──────── Supplied entries

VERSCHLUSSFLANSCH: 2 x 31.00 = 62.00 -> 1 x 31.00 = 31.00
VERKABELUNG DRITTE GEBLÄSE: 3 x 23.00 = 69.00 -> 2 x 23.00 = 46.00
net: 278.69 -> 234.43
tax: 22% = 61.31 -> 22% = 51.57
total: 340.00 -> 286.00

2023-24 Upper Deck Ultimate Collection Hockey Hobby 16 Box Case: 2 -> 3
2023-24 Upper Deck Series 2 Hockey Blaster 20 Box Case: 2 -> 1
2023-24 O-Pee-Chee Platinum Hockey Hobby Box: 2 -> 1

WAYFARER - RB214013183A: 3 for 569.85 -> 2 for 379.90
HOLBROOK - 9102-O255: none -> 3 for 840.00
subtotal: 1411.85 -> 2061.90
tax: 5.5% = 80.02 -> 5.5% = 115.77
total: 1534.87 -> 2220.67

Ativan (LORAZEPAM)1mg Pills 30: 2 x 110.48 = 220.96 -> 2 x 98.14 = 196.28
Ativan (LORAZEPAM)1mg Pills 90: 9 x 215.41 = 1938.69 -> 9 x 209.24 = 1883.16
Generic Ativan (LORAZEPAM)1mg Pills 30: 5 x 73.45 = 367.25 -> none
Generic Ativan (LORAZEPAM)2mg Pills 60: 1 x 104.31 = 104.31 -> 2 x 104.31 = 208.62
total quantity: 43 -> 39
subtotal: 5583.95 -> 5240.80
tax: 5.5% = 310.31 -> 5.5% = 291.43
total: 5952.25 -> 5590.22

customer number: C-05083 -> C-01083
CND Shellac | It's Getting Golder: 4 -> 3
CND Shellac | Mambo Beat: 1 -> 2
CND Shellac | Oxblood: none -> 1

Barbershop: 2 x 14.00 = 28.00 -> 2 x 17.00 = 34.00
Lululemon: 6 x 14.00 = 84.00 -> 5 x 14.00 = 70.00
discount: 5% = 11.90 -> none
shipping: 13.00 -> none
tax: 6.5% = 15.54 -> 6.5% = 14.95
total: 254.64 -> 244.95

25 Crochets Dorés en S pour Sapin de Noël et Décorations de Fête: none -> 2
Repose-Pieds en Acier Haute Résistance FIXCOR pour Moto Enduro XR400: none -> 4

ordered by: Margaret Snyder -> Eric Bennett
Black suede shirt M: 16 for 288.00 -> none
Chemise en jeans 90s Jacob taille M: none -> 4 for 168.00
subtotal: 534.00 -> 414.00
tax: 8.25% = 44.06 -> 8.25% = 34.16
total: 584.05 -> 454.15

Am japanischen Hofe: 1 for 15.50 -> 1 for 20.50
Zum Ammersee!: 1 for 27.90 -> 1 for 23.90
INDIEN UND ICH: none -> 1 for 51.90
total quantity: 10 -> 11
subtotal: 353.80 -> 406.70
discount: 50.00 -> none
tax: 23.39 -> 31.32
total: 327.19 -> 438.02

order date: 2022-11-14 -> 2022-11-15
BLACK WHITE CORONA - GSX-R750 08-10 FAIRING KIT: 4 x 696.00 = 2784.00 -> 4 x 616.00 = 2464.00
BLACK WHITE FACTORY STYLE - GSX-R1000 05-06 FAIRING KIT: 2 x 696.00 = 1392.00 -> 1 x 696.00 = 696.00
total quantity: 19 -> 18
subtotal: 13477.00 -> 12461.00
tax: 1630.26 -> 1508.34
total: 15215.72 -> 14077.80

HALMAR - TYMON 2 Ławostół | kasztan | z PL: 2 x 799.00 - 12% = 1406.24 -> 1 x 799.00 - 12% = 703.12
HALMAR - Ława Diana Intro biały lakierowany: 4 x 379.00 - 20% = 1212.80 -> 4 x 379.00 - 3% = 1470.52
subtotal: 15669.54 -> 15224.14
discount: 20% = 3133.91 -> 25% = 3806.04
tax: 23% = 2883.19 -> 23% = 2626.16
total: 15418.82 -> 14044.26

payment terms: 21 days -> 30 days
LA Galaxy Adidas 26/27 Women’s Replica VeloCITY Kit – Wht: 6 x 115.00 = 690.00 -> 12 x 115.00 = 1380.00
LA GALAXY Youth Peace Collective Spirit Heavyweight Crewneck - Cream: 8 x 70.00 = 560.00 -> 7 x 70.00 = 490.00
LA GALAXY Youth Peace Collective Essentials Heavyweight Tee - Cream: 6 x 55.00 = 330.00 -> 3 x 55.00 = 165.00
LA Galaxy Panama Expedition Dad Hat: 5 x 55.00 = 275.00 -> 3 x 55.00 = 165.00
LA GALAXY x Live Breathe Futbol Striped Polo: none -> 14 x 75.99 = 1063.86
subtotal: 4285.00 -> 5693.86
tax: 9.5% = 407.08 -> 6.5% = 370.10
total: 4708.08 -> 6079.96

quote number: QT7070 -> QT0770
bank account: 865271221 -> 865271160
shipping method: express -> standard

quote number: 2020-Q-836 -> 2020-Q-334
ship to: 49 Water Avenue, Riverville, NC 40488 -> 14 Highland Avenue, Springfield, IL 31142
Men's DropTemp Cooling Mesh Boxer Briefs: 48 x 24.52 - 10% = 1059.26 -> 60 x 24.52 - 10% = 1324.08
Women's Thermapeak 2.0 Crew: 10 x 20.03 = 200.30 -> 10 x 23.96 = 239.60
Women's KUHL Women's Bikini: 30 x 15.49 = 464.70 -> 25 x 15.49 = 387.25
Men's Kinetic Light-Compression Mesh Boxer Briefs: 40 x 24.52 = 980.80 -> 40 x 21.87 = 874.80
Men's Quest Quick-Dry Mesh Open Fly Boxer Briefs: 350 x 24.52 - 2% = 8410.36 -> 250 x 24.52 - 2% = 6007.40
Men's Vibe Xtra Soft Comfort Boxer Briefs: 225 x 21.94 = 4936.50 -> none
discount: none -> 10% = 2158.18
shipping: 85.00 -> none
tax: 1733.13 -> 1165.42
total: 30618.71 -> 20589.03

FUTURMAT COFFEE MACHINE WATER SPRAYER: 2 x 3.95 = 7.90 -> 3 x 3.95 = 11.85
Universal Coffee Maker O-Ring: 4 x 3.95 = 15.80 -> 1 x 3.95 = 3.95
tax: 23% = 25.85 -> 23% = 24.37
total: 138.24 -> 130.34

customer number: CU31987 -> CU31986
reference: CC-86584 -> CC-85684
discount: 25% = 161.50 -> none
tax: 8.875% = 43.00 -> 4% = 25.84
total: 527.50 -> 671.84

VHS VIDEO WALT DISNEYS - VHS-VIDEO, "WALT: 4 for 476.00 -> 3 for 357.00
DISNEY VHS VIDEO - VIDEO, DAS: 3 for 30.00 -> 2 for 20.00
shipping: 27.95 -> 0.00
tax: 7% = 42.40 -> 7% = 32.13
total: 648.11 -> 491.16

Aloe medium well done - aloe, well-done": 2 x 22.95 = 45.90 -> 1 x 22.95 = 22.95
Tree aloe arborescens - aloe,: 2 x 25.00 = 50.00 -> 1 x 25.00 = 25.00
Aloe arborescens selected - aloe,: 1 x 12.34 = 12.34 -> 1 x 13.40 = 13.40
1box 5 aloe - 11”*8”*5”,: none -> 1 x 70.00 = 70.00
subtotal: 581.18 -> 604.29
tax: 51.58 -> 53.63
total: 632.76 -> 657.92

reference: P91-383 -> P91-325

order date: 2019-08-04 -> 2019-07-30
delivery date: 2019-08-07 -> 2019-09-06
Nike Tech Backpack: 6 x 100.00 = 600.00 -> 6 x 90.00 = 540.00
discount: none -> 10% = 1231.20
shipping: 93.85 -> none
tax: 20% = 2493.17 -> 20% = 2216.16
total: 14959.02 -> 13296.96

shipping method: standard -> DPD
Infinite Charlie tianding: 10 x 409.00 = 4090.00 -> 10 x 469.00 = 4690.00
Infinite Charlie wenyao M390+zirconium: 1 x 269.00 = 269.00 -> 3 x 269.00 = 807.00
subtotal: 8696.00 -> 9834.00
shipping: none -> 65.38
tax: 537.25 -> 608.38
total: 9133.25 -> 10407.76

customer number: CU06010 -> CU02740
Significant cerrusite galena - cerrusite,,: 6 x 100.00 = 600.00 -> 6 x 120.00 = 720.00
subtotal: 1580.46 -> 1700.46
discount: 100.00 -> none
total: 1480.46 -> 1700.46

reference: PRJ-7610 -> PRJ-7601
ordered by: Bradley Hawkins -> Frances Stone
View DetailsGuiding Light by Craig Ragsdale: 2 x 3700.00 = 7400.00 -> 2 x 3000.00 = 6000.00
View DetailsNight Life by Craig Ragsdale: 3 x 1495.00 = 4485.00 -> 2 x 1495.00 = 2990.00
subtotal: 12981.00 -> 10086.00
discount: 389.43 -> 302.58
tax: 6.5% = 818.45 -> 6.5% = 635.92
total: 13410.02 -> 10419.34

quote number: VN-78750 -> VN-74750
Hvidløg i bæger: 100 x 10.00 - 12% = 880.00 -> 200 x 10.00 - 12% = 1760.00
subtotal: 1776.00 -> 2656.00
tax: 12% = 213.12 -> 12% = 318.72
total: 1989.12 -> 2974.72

────────────────

▸ Work order
Print only these lines, exactly: the one containing "Aloe arborescens selected" and all after it to the end of the entries.

▸ Answer section
Aloe arborescens selected - aloe,: 1 x 12.34 = 12.34 -> 1 x 13.40 = 13.40
1box 5 aloe - 11”*8”*5”,: none -> 1 x 70.00 = 70.00
subtotal: 581.18 -> 604.29
tax: 51.58 -> 53.63
total: 632.76 -> 657.92

reference: P91-383 -> P91-325

order date: 2019-08-04 -> 2019-07-30
delivery date: 2019-08-07 -> 2019-09-06
Nike Tech Backpack: 6 x 100.00 = 600.00 -> 6 x 90.00 = 540.00
discount: none -> 10% = 1231.20
shipping: 93.85 -> none
tax: 20% = 2493.17 -> 20% = 2216.16
total: 14959.02 -> 13296.96

shipping method: standard -> DPD
Infinite Charlie tianding: 10 x 409.00 = 4090.00 -> 10 x 469.00 = 4690.00
Infinite Charlie wenyao M390+zirconium: 1 x 269.00 = 269.00 -> 3 x 269.00 = 807.00
subtotal: 8696.00 -> 9834.00
shipping: none -> 65.38
tax: 537.25 -> 608.38
total: 9133.25 -> 10407.76

customer number: CU06010 -> CU02740
Significant cerrusite galena - cerrusite,,: 6 x 100.00 = 600.00 -> 6 x 120.00 = 720.00
subtotal: 1580.46 -> 1700.46
discount: 100.00 -> none
total: 1480.46 -> 1700.46

reference: PRJ-7610 -> PRJ-7601
ordered by: Bradley Hawkins -> Frances Stone
View DetailsGuiding Light by Craig Ragsdale: 2 x 3700.00 = 7400.00 -> 2 x 3000.00 = 6000.00
View DetailsNight Life by Craig Ragsdale: 3 x 1495.00 = 4485.00 -> 2 x 1495.00 = 2990.00
subtotal: 12981.00 -> 10086.00
discount: 389.43 -> 302.58
tax: 6.5% = 818.45 -> 6.5% = 635.92
total: 13410.02 -> 10419.34

quote number: VN-78750 -> VN-74750
Hvidløg i bæger: 100 x 10.00 - 12% = 880.00 -> 200 x 10.00 - 12% = 1760.00
subtotal: 1776.00 -> 2656.00
tax: 12% = 213.12 -> 12% = 318.72
total: 1989.12 -> 2974.72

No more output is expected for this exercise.